Relative error between truncated polynomial series and numerical solutions of the paraxial ray equation. For these simulations, y(0) =  1 and y’(0) =  -0.1. The error decreases as the value of the power coefficient b increases. The plot shows the error for b = 2.

Fig. 3.

Power coefficient (b) calculated using Eq. (14) from the age-dependence of the equivalent index of Atchison et al [30] (black squares) using n_s= 1.410 and n_e = 1.379 [11]. For comparison, the values obtained using the equivalent index data of Dubbelman and van der Heijde [33] (red dots) and Chang et al [34] (green triangles) and from in vivo MRI imaging [11] and in vitro X-ray phase contrast tomography [35] are also shown. The three datasets produce comparable values of the power coefficient in younger eyes, but the age dependence is variable.

Fig. 4.

Age-dependence of the exact and approximate ray-transfer matrix coefficients for the lens, using the data of Table 1. For convenience, the power is shown instead of the C-coefficient (P= - n_a * C_L).

Fig. 5.

Age-dependence of the principal plane locations for the exact gradient lens, approximate gradient lens and homogeneous equivalent lens, using the data of Table 1. The plots show the distance between the anterior vertex (V₁) and the object principal point (H) and the posterior vertex (V₂) and the image principal point (H’).

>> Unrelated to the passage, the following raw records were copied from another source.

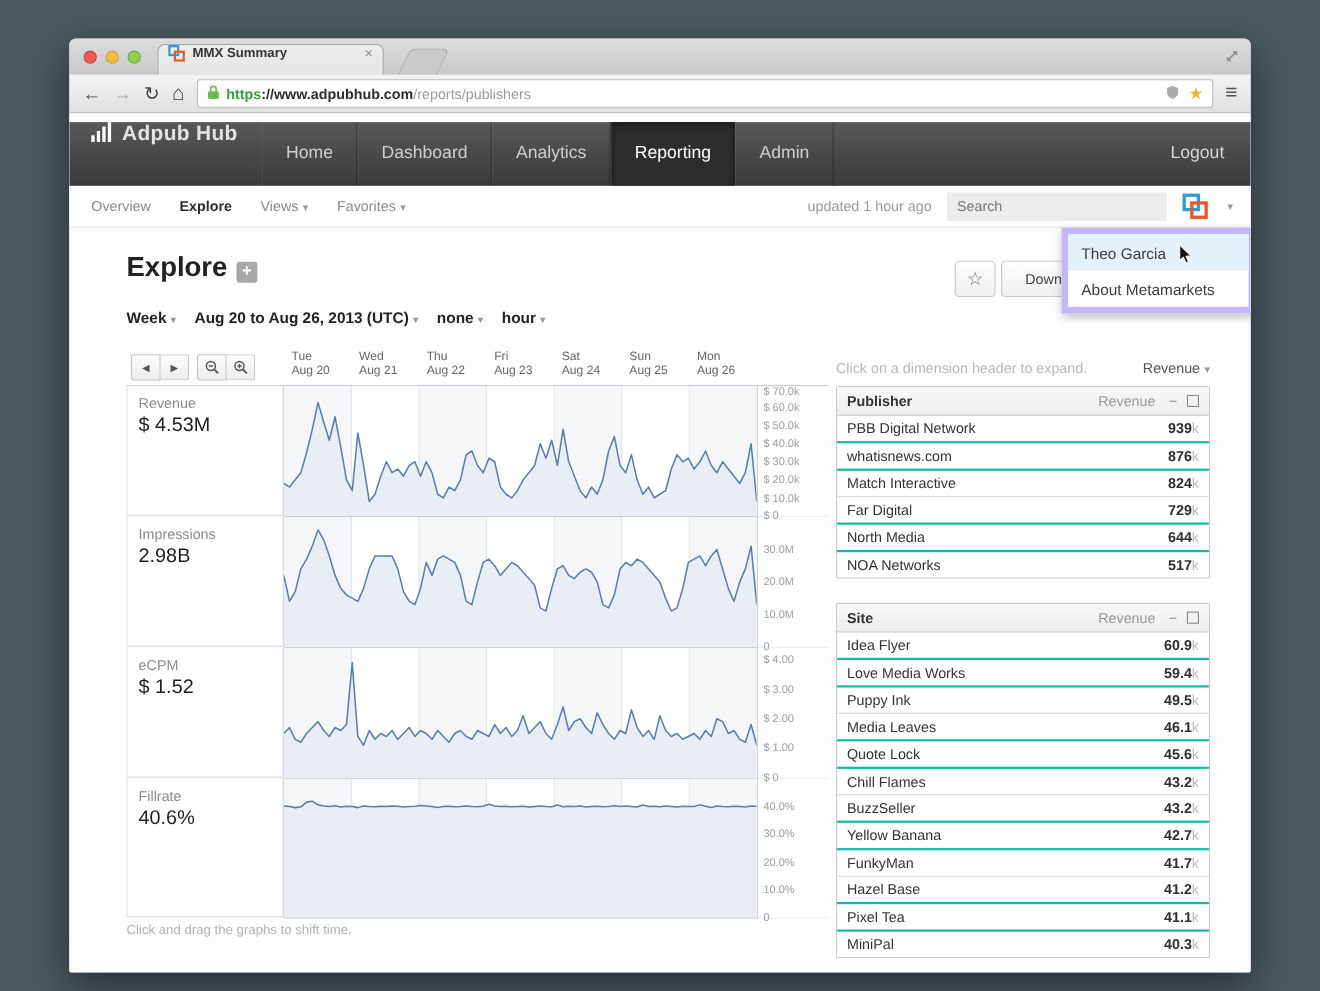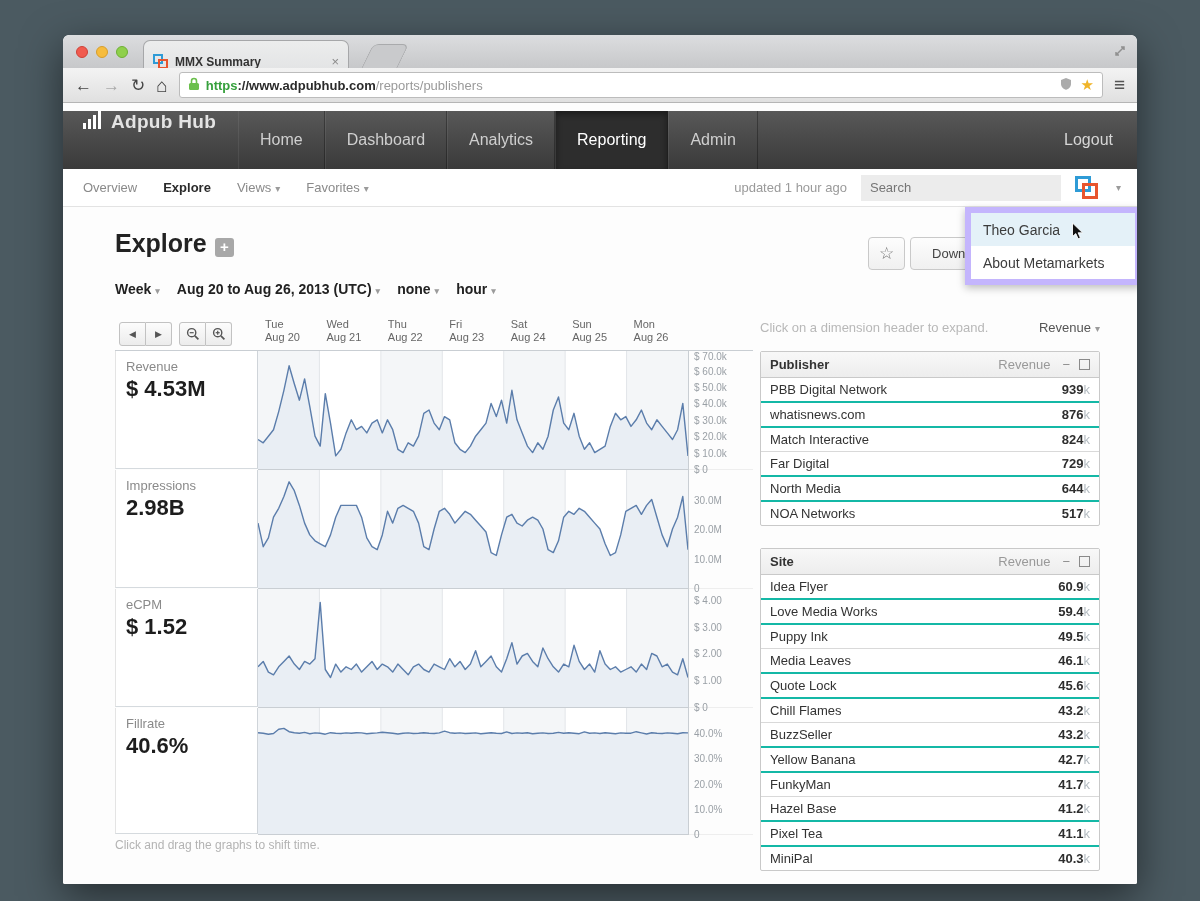--- a/index.html
+++ b/index.html
@@ -17,7 +17,7 @@
   .light.green{background:#8fd04b;border:1px solid #6faf35}
   .tab{position:absolute;left:80px;top:5px;width:206px;height:29px;box-sizing:border-box;
        background:linear-gradient(#eceded,#e3e4e5);border:1px solid #a6a7a9;border-bottom:none;
-       border-radius:7px 7px 0 0;display:flex;align-items:flex-end;gap:7px;padding:0 9px;font-size:12px;color:#333}
+       border-radius:7px 7px 0 0;display:flex;align-items:flex-start;gap:7px;padding:0 9px;font-size:12px;color:#333}
   .tab-title{flex:1;white-space:nowrap;overflow:hidden;font-weight:bold}
   .tab-close{color:#8a8a8a;font-size:13px;cursor:default}
   .newtab-stub{position:absolute;left:304px;top:9px;width:34px;height:24px;background:#c9cacc;

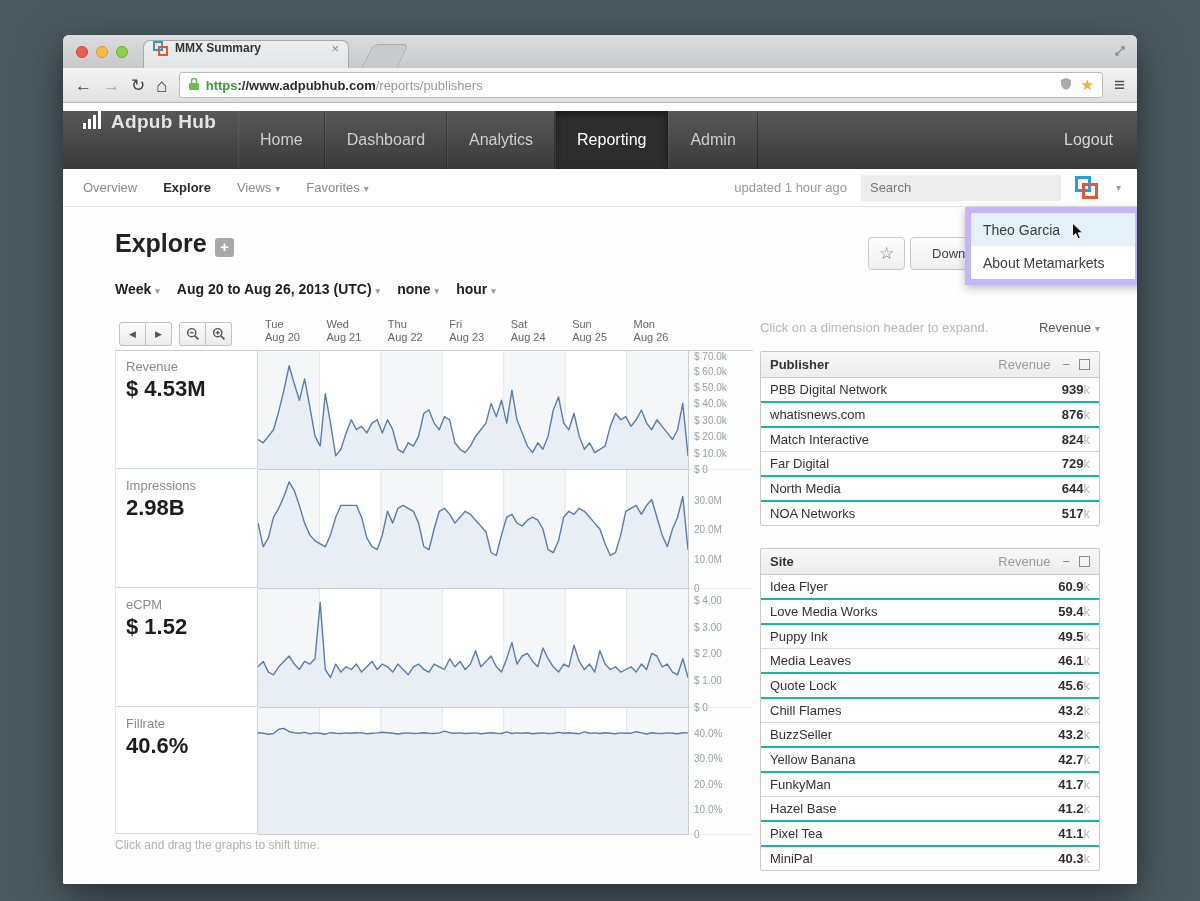--- a/index.html
+++ b/index.html
@@ -106,7 +106,7 @@
   .chart-hint{position:absolute;left:52px;top:735px;font-size:12px;color:#b3b3b3}
   
   .rpanel{position:absolute;left:697px;top:217px;width:340px}
-  .rpanel-header{display:flex;align-items:flex-start;height:22px;font-size:13px}
+  .rpanel-header{display:flex;align-items:flex-end;height:22px;font-size:13px}
   .dim-hint{color:#b8b8b8}
   .metric-select{margin-left:auto;color:#555;cursor:pointer}
   .card{border:1px solid #c9c9c9;border-radius:2px;background:#fff}

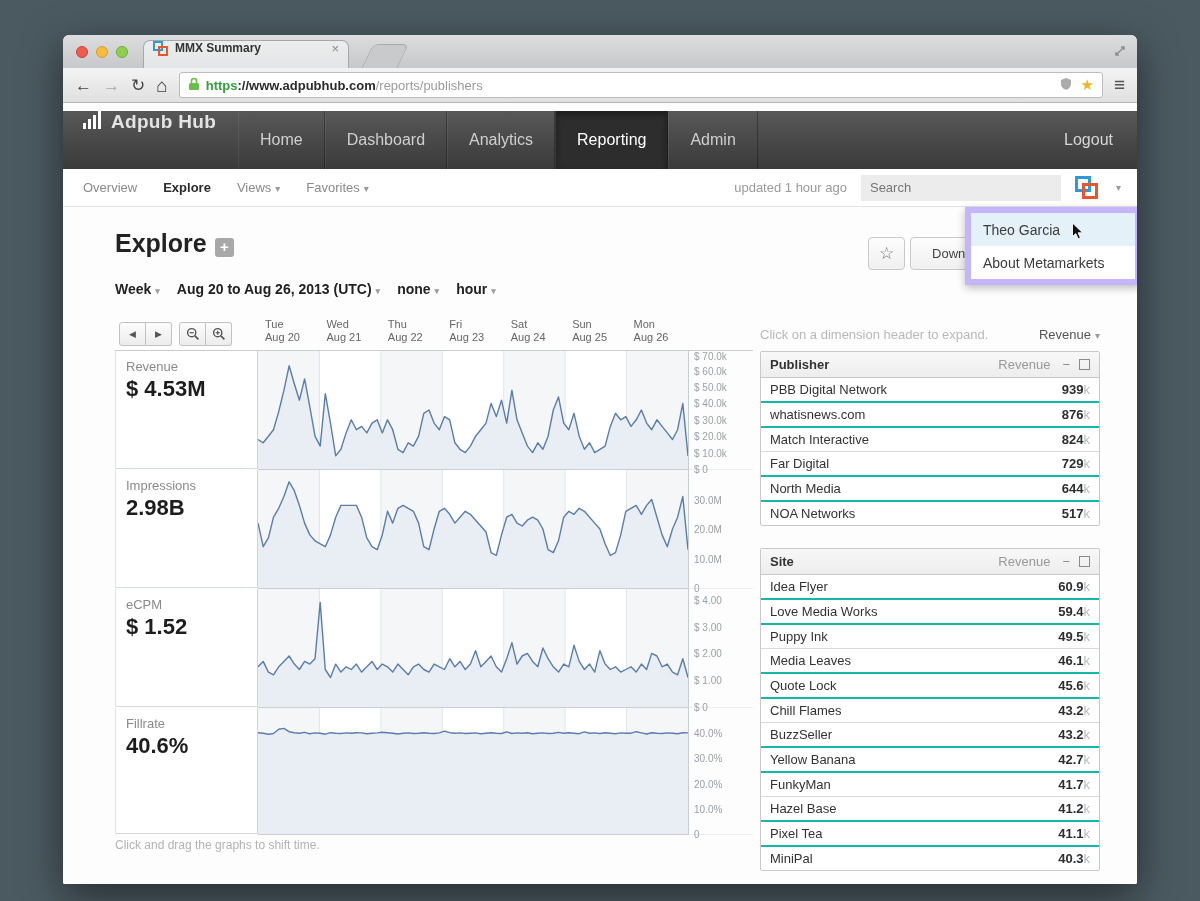--- a/index.html
+++ b/index.html
@@ -97,7 +97,7 @@
   .metric-cell{width:143px;box-sizing:border-box;border-left:1px solid #e4e4e4;border-right:1px solid #cfd4d9;
                border-bottom:1px solid #d5dade;padding:8px 10px;background:#fff}
   .metric-label{font-size:13px;color:#8a8a8a}
-  .metric-value{font-size:22px;font-weight:bold;color:#1d1d1d;margin-top:2px}
+  .metric-value{font-size:18px;font-weight:normal;color:#1d1d1d;margin-top:2px}
   .plot{width:430px;position:relative;border-bottom:1px solid #c9ced3;border-right:1px solid #c9ced3;overflow:hidden}
   .plot svg{display:block}
   .axis{width:64px;position:relative;font-size:10px;color:#9aa0a6;border-bottom:1px solid #eee}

Left: Absolute distance. Right: Distances relative to lens thickness. The relative position of the principal planes of the gradient lens is approximately constant with age. There is a significant difference in the position of the principal planes between the gradient model and the equivalent homogeneous model.

Fig. 6.

Contribution of the lens gradient to total lens power and accommodation. Left: The model predicts that the gradient contribution to lens power progressively decreases with age from 61% at age 18 to 53% at age 68. The slope of the decrease in gradient power is larger than the slope of the increase in surface power, resulting in a decrease in total lens power with age. Right: The model predicts that for a 28.5 year subject, the gradient is responsible for 60% (= 0.779 / 1.297) of the total lens power, a fraction that remains approximately constant with accommodation.

Fig. 7.

Value of the power coefficient in terms of the equivalent index, surface index and equatorial index. Left: The coefficient b is less sensitive to variations in the surface index than variations in the equatorial index. The model predicts that the power coefficient will increase with age as the equivalent index decreases with age. The variation of the power coefficient is more pronounced for lower values of the equivalent index, consistent with the plot of Fig. 3. Right: The power coefficient b is strongly dependent on the difference n_G-n_e (Eq. (19)).

Fig. 8.

Solution of the ray equation for a fractional value of the power coefficient b. The plots show the axial refractive index profile (left) and the ray slope (right) for b = 1.8. The ray slope was obtained using a numerical solution of the ray differential equation and from the derivative of Eq. (A8) for y(0) = 1 and y’(0)= -0.1. The numerical solution was obtained using exactly the same approach as for the analysis of Fig. 2.